A tax deduction for home improvements, the “håndværkerfradrag”, is to be scrapped in 2022 after parties agreed to end it in next year’s budget.

A popular tax subsidy for home improvements, the
A popular tax subsidy for home improvements, the "håndværkerfradrag", will end in Denmark on April 1st 2022. Photo: Signe Goldmann/Ritzau Scanpix

The government, along with its left wing allies Red Green Alliance, Social Liberals and Socialist People’s Party; and minor parties Alternative and the Christian Democrats, presented the 2022 budget on Monday, including an agreement to drop the home building subsidy.

Sofie Carsten Nielsen, leader of the Social Liberals, said “we are dropping the building subsidy that has ignited the already overheated housing and construction market”.

READ ALSO: Four ways to (legally) lower your tax bill in Denmark

The tax deduction will be removed from April 1st next year. Other tax deductions that can be applied for home services, including cleaning and childcare, are retained.

Tax subsidies for people who hire services in their homes, termed boligjobordningen, were broadened last year as part of government measures to support the economy during the coronavirus crisis.

The provision allowed for a higher tax deduction for the encompassed home services.

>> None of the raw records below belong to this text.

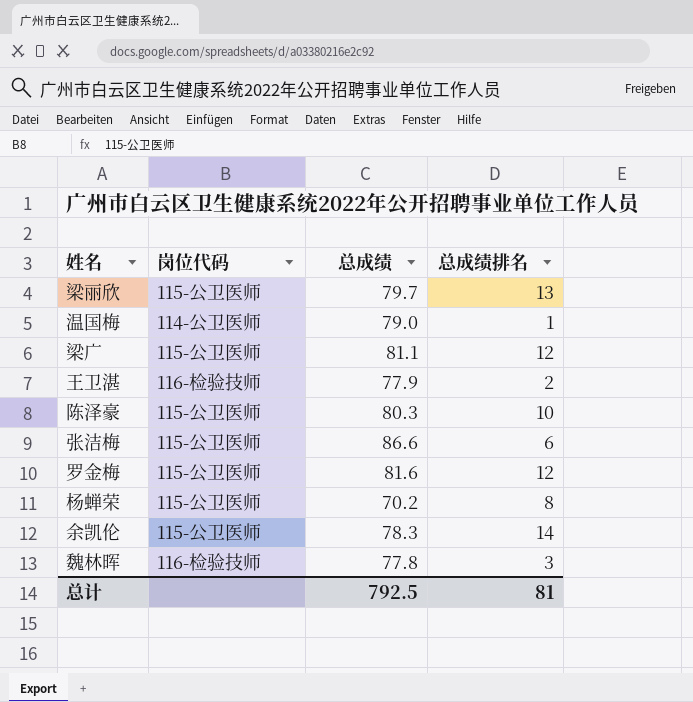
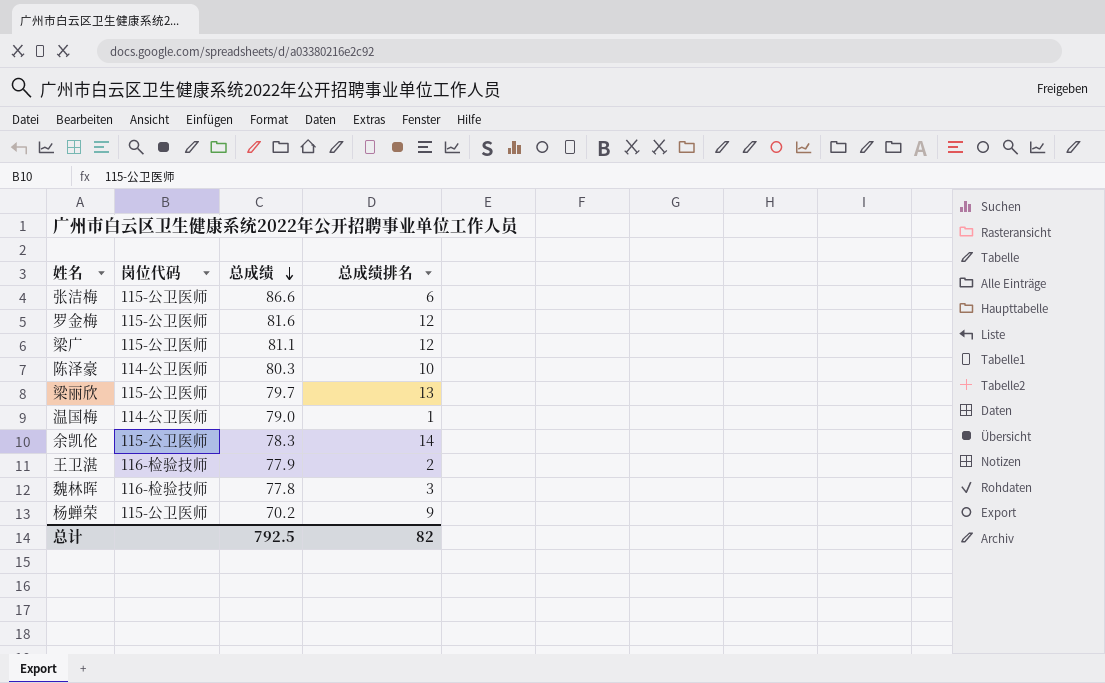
row order: none -> 总成绩 descending
陈泽豪 | 岗位代码: 115-公卫医师 -> 114-公卫医师
杨蝉荣 | 总成绩排名: 8 -> 9
总计 | 总成绩排名: 81 -> 82

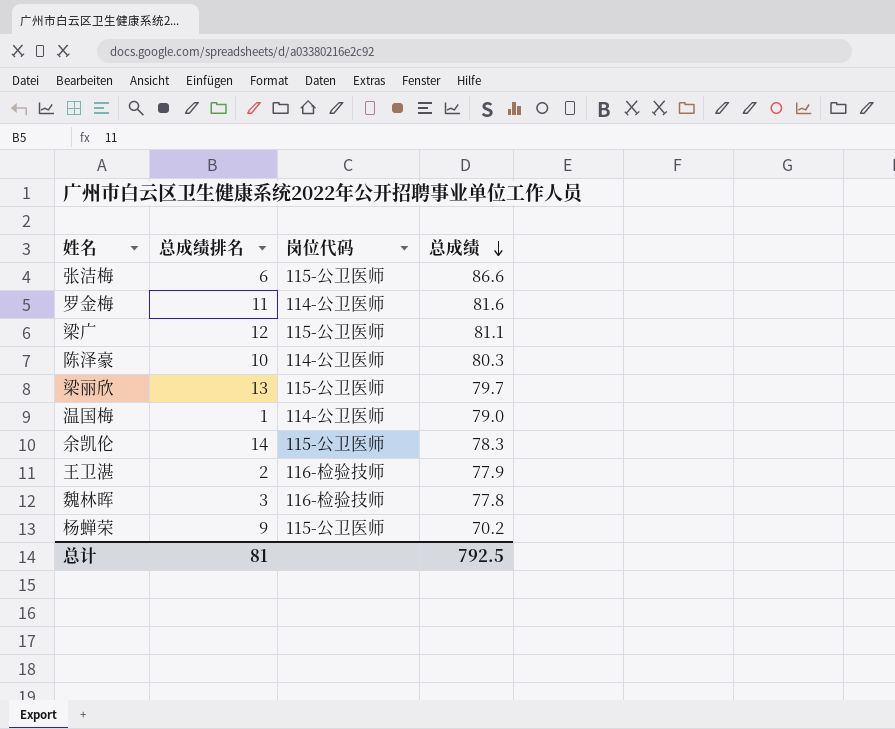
column 总成绩排名 | position: 4 -> 2
罗金梅 | 总成绩排名: 12 -> 11
罗金梅 | 岗位代码: 115-公卫医师 -> 114-公卫医师
总计 | 总成绩排名: 82 -> 81

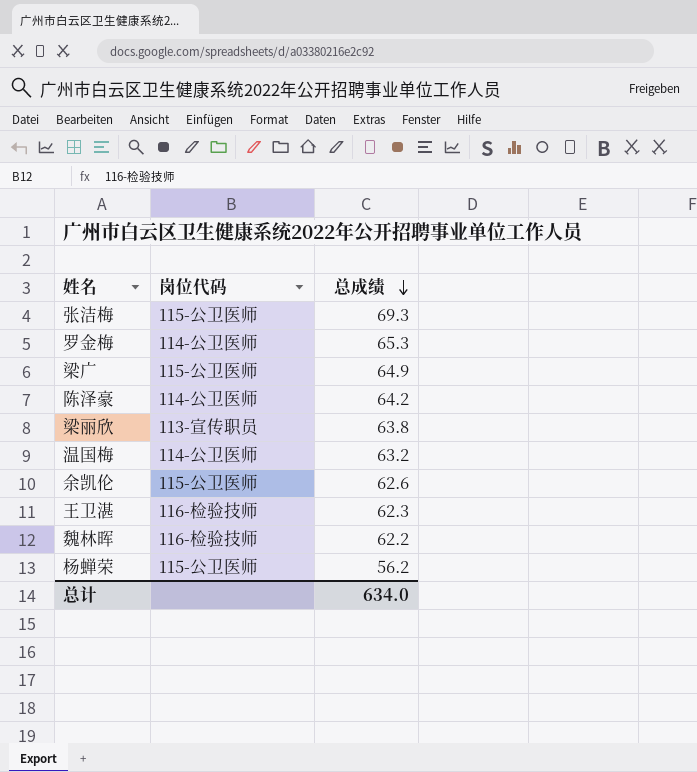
column 总成绩排名 | position: 2 -> none
张洁梅 | 总成绩: 86.6 -> 69.3
罗金梅 | 总成绩: 81.6 -> 65.3
梁广 | 总成绩: 81.1 -> 64.9
陈泽豪 | 总成绩: 80.3 -> 64.2
梁丽欣 | 岗位代码: 115-公卫医师 -> 113-宣传职员
梁丽欣 | 总成绩: 79.7 -> 63.8
温国梅 | 总成绩: 79.0 -> 63.2
余凯伦 | 总成绩: 78.3 -> 62.6
王卫湛 | 总成绩: 77.9 -> 62.3
魏林晖 | 总成绩: 77.8 -> 62.2
杨蝉荣 | 总成绩: 70.2 -> 56.2
总计 | 总成绩: 792.5 -> 634.0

Demand for builders has since increased so dramatically that supply can no longer meet demand. As such, the parties behind the budget deal reason that the deduction is no longer needed.

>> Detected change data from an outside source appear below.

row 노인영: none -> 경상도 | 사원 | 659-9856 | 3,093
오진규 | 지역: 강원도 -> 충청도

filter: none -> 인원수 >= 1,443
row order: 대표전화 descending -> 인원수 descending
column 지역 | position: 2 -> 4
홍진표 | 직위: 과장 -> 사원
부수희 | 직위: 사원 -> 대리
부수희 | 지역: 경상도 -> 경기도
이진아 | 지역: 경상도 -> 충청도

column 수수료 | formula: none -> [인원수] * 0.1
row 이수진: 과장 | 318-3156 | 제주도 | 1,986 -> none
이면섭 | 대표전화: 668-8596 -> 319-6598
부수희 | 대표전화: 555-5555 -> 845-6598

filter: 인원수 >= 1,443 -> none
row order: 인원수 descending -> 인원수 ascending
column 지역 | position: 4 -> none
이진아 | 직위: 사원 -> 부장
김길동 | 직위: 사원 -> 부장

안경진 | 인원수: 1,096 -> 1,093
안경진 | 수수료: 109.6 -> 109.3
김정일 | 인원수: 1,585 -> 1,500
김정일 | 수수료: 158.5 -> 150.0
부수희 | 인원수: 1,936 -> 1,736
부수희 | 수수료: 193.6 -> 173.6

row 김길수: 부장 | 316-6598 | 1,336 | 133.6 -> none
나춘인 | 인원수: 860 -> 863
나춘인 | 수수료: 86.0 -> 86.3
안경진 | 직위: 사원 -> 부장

Additionally, the Danish central bank, Nationalbanken, has warned that high demand could contribute to an overheating of the housing market.

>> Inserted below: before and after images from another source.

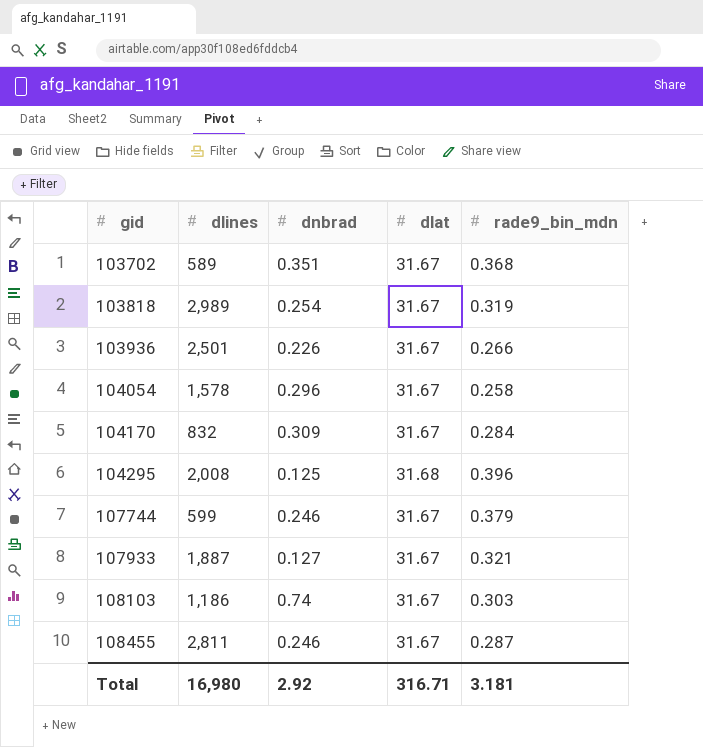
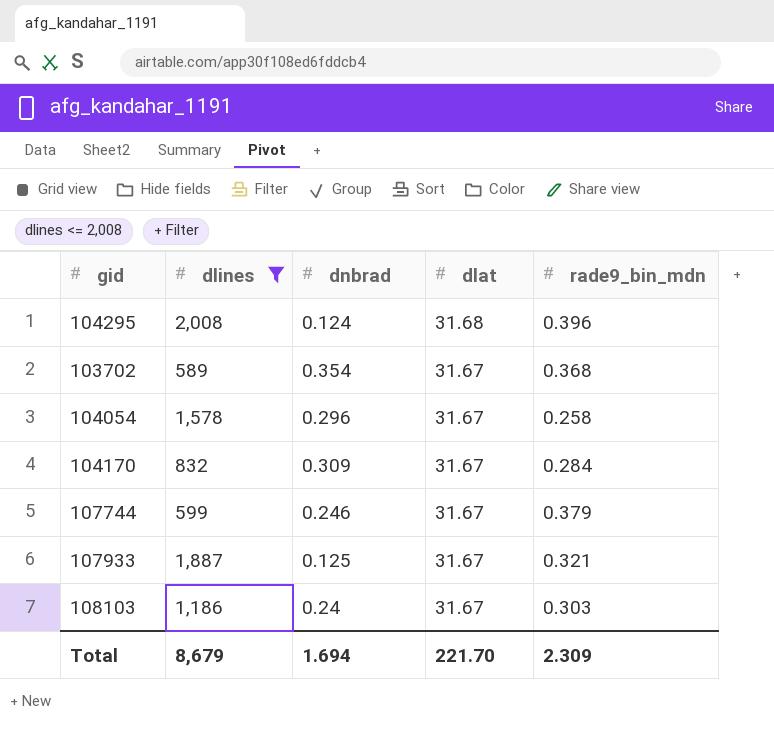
filter: none -> dlines <= 2,008
row order: gid ascending -> dlat descending
104295 | dnbrad: 0.125 -> 0.124
103702 | dnbrad: 0.351 -> 0.354
107933 | dnbrad: 0.127 -> 0.125
108103 | dnbrad: 0.74 -> 0.24
Total | dlines: 16,980 -> 8,679
Total | dnbrad: 2.92 -> 1.694
Total | dlat: 316.71 -> 221.70
Total | rade9_bin_mdn: 3.181 -> 2.309

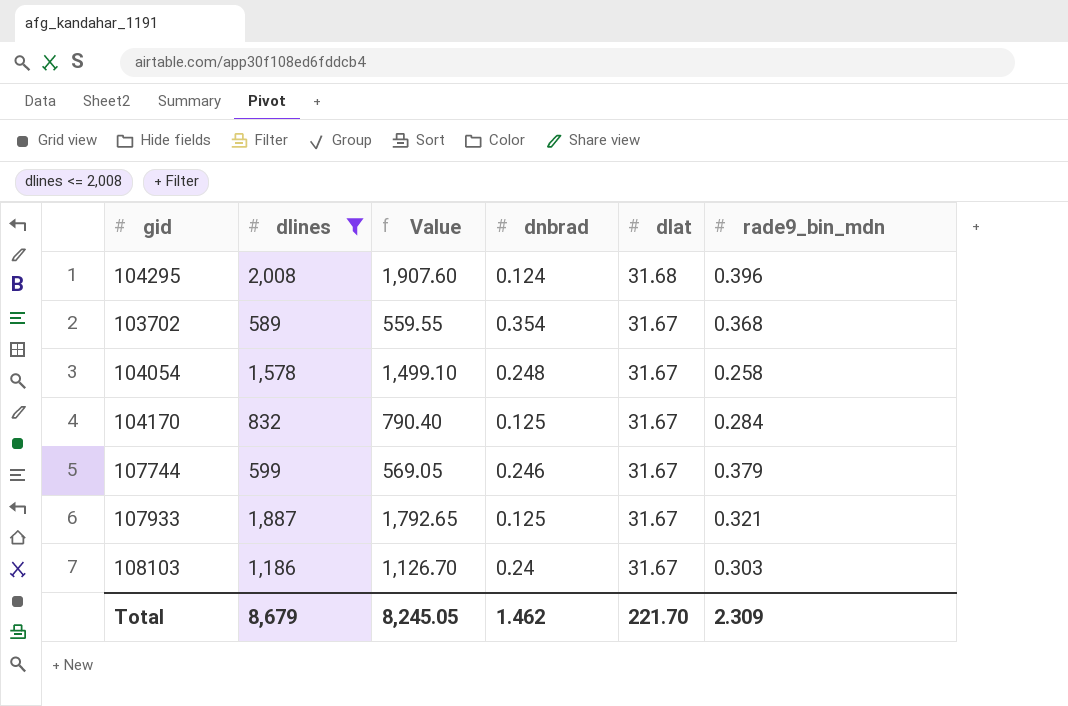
column Value | formula: none -> [dlines] * 0.95
104054 | dnbrad: 0.296 -> 0.248
104170 | dnbrad: 0.309 -> 0.125
Total | dnbrad: 1.694 -> 1.462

Although the deduction was adjusted five years ago to favour green home improvements, the government’s allied parties still maintained they wanted to scrap it.

Nielsen said on Monday that the deduction has put Denmark’s building trade under strain.

“This is an economically responsible budget which also contains huge green decisions,” the Social Liberal leader said.

Finance Minister Nicolai Wammen said that the deduction would remain applicable to other trades, including cleaning, in order to prevent cash-in-hand arrangements.

“The biggest challenge we have in regard to the Danish service industry is in building and extensions. That’s why we are revoking the building element of the (subsidies),” Wammen said.

“But we are very concerned with keeping down cash-in-hand work in the service sector,” he added.